[EXTRACTED RECORDS Boundary: Start]

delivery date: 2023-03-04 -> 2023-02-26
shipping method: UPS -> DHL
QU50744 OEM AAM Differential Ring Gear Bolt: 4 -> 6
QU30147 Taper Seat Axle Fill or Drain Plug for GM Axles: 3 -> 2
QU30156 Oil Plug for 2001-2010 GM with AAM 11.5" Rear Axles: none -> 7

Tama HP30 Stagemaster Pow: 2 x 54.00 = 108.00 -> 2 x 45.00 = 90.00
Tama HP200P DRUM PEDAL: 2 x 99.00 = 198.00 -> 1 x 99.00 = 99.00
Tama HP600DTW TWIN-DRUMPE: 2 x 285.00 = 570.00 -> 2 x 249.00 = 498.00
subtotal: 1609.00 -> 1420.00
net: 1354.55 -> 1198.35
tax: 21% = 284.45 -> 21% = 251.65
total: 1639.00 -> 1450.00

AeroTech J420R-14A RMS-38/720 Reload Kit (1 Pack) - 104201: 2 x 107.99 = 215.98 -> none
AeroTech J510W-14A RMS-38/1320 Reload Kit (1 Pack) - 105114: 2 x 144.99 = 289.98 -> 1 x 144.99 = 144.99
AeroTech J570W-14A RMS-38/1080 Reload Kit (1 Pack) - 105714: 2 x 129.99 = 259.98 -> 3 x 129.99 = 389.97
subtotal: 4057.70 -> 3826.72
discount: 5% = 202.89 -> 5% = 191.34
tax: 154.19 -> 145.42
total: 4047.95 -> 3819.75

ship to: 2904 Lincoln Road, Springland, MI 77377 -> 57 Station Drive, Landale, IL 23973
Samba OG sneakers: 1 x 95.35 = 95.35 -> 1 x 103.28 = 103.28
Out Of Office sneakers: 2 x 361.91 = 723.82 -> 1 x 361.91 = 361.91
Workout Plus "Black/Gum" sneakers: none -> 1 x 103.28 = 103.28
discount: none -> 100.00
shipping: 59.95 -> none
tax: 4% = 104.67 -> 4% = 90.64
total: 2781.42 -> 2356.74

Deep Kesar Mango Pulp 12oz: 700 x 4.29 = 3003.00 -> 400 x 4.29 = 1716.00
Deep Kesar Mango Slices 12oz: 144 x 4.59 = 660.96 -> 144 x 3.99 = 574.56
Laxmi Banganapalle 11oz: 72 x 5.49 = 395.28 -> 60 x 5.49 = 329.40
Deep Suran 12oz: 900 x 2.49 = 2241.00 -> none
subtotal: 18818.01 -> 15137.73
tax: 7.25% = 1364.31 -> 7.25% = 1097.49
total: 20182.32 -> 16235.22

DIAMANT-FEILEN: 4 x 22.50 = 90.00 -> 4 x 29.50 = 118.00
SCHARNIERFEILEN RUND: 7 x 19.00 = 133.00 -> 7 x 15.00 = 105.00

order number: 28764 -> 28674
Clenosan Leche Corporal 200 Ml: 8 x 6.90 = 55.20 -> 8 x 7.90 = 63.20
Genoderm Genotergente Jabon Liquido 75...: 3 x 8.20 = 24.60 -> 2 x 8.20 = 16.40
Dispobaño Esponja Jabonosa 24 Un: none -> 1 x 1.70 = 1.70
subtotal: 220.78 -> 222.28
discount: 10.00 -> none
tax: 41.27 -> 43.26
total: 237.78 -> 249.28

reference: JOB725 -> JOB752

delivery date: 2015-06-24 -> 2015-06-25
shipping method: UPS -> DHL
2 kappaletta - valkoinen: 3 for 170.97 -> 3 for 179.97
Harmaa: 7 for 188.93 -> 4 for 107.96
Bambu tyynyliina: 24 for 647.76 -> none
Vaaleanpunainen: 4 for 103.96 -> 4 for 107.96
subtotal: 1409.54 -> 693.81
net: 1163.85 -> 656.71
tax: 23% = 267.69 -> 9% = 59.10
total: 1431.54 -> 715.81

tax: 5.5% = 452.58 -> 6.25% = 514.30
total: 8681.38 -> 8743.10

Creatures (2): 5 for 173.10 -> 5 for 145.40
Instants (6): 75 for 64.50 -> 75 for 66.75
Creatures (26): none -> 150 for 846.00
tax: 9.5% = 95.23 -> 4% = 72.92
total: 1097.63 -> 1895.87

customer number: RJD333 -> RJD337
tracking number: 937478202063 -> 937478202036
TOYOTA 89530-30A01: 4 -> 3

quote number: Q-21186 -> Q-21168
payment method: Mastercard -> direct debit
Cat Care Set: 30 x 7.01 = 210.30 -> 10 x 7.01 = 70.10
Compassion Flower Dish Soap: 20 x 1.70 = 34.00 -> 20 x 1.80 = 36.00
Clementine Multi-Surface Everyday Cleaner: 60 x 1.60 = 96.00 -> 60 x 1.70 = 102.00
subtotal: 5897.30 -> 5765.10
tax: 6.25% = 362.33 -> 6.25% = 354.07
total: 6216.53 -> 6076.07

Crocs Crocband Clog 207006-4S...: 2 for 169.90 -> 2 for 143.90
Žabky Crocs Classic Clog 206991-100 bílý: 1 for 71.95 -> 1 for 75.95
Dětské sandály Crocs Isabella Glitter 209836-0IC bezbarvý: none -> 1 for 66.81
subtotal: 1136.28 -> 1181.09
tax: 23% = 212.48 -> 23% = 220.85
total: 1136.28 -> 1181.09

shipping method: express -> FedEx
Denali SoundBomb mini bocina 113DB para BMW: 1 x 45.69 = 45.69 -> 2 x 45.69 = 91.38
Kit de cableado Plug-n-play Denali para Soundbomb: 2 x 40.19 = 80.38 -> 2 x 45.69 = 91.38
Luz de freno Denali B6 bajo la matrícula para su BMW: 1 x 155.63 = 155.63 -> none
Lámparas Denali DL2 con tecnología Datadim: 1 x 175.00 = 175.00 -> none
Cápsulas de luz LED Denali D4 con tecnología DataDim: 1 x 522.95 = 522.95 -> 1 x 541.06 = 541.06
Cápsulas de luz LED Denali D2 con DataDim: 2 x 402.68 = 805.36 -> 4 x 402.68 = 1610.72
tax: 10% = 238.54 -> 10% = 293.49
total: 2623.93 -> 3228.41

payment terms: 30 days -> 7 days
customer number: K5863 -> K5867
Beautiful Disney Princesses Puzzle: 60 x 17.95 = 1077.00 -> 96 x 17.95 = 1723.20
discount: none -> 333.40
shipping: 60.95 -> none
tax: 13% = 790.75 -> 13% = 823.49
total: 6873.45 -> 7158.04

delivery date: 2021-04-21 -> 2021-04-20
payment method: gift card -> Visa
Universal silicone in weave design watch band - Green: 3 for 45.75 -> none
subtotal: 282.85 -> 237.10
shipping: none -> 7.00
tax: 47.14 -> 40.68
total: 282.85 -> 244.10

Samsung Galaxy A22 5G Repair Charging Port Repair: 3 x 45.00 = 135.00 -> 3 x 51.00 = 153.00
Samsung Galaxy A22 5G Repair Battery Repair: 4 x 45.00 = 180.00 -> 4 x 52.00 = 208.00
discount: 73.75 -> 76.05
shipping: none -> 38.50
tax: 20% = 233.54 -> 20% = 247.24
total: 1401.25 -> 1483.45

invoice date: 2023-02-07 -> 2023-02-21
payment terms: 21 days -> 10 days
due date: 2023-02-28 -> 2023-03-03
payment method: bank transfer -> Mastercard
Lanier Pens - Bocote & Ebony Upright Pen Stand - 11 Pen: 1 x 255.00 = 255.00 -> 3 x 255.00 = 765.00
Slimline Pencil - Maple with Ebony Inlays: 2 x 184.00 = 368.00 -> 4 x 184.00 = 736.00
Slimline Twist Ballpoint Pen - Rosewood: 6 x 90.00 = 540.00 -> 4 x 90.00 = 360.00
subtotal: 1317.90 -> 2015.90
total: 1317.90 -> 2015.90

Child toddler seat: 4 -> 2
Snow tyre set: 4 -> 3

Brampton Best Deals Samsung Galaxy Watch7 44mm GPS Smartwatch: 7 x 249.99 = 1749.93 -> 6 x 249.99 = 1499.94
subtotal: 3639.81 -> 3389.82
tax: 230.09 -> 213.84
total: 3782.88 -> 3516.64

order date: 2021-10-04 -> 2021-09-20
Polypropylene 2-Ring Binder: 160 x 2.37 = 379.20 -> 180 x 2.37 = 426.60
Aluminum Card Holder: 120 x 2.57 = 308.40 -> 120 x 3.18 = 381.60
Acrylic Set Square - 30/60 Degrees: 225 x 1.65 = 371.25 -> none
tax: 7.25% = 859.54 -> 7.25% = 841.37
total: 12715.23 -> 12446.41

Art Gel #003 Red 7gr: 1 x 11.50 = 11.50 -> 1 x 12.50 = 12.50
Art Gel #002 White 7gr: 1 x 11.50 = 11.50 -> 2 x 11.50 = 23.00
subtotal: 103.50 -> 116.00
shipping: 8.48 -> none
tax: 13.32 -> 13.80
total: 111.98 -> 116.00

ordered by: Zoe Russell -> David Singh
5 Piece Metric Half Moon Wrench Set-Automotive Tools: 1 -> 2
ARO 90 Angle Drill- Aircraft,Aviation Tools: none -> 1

[EXTRACTED RECORDS Boundary: End]

Set aside each line above that includes the string "Slimline" and report it.

__ANSWER BELOW__
Slimline Pencil - Maple with Ebony Inlays: 2 x 184.00 = 368.00 -> 4 x 184.00 = 736.00
Slimline Twist Ballpoint Pen - Rosewood: 6 x 90.00 = 540.00 -> 4 x 90.00 = 360.00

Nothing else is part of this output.